● **What you are asked to do**
Each line from the one containing "Mark8 months ago: 6" to the end of the records below should be restated word for word; please leave out all other lines.

● **Given information**
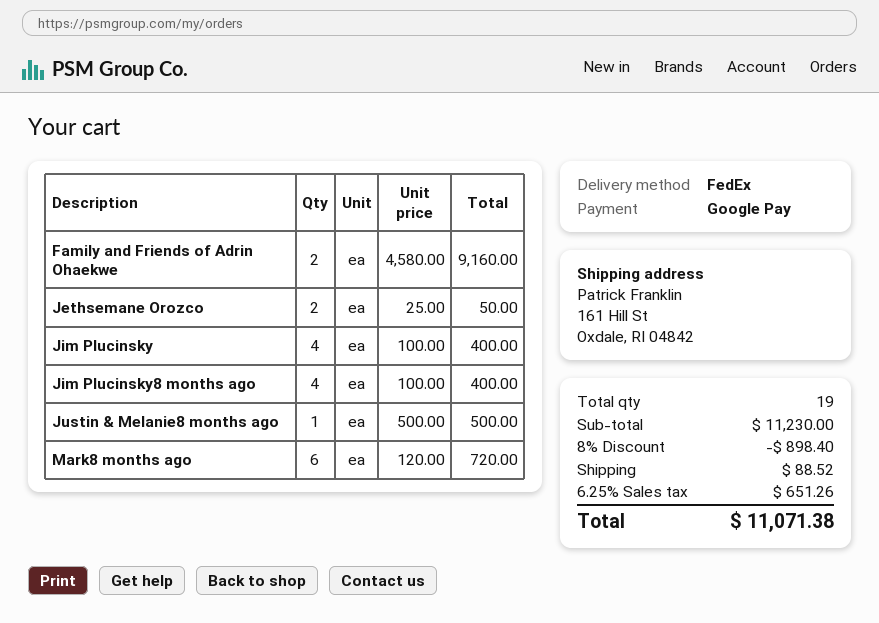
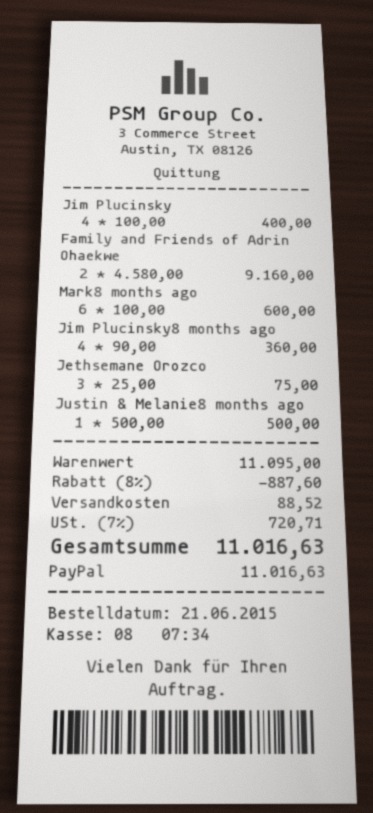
payment method: Google Pay -> PayPal
Jethsemane Orozco: 2 x 25.00 = 50.00 -> 3 x 25.00 = 75.00
Jim Plucinsky8 months ago: 4 x 100.00 = 400.00 -> 4 x 90.00 = 360.00
Mark8 months ago: 6 x 120.00 = 720.00 -> 6 x 100.00 = 600.00
subtotal: 11230.00 -> 11095.00
discount: 8% = 898.40 -> 8% = 887.60
tax: 6.25% = 651.26 -> 7% = 720.71
total: 11071.38 -> 11016.63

● **Answer space**
Mark8 months ago: 6 x 120.00 = 720.00 -> 6 x 100.00 = 600.00
subtotal: 11230.00 -> 11095.00
discount: 8% = 898.40 -> 8% = 887.60
tax: 6.25% = 651.26 -> 7% = 720.71
total: 11071.38 -> 11016.63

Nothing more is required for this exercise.